Work to be completed: Restate word for word the entries below, starting with the line with "shipping method: FedEx -> UPS" and continuing through the line with "total: 352.49 -> 597.62". Include both of those lines and no others.

───── Stored data

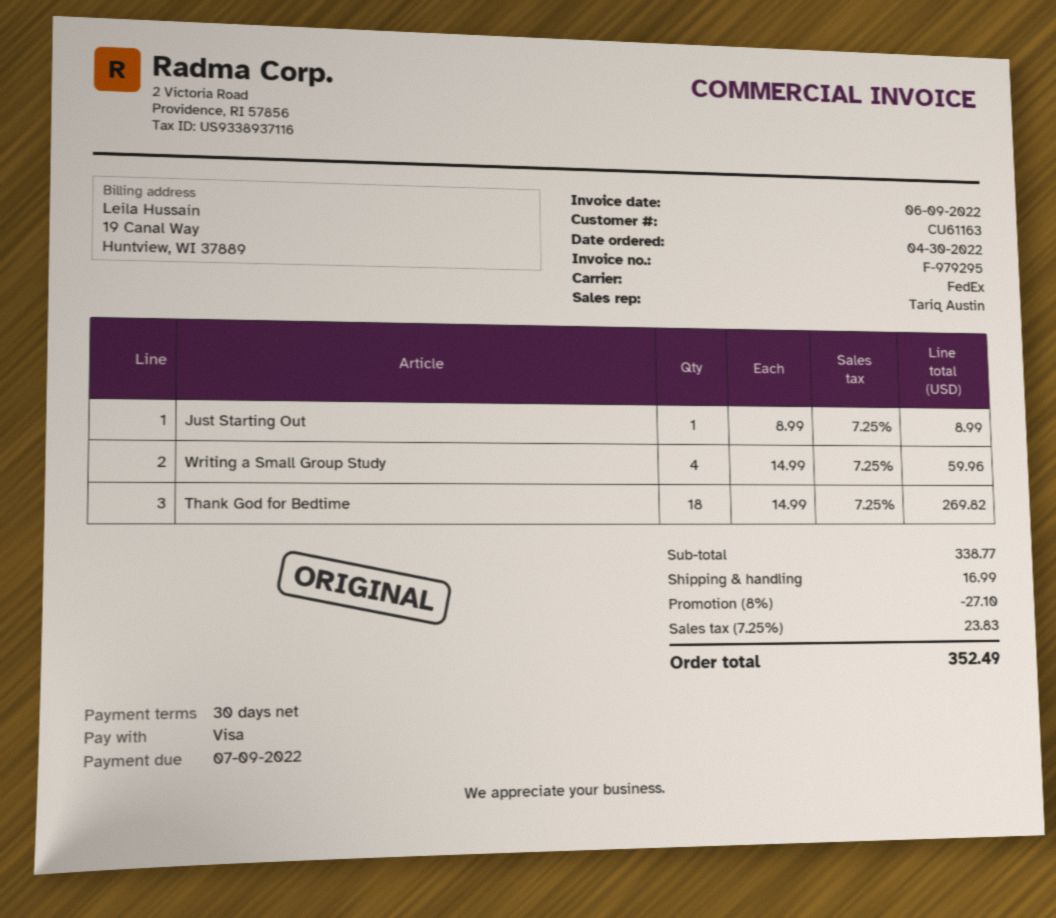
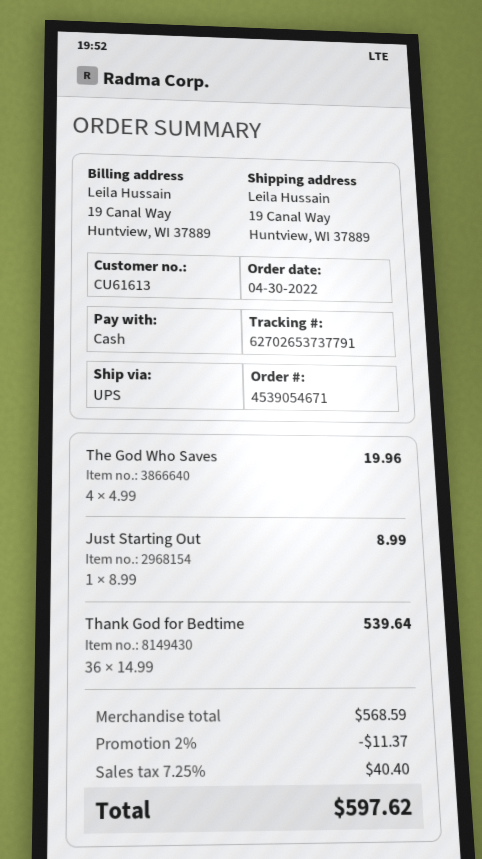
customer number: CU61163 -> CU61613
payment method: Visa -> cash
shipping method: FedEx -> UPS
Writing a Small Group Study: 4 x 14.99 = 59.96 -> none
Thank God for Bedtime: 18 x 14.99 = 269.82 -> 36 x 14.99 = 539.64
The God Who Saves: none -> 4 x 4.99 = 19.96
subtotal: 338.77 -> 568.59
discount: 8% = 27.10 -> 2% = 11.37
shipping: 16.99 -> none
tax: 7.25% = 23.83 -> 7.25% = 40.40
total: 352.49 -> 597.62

──────────
───── Stored data

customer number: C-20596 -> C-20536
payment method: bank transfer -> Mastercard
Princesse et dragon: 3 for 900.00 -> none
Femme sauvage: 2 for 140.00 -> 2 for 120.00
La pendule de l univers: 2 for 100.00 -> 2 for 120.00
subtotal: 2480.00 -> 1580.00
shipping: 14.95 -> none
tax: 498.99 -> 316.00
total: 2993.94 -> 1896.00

──────────

Problem solution:
shipping method: FedEx -> UPS
Writing a Small Group Study: 4 x 14.99 = 59.96 -> none
Thank God for Bedtime: 18 x 14.99 = 269.82 -> 36 x 14.99 = 539.64
The God Who Saves: none -> 4 x 4.99 = 19.96
subtotal: 338.77 -> 568.59
discount: 8% = 27.10 -> 2% = 11.37
shipping: 16.99 -> none
tax: 7.25% = 23.83 -> 7.25% = 40.40
total: 352.49 -> 597.62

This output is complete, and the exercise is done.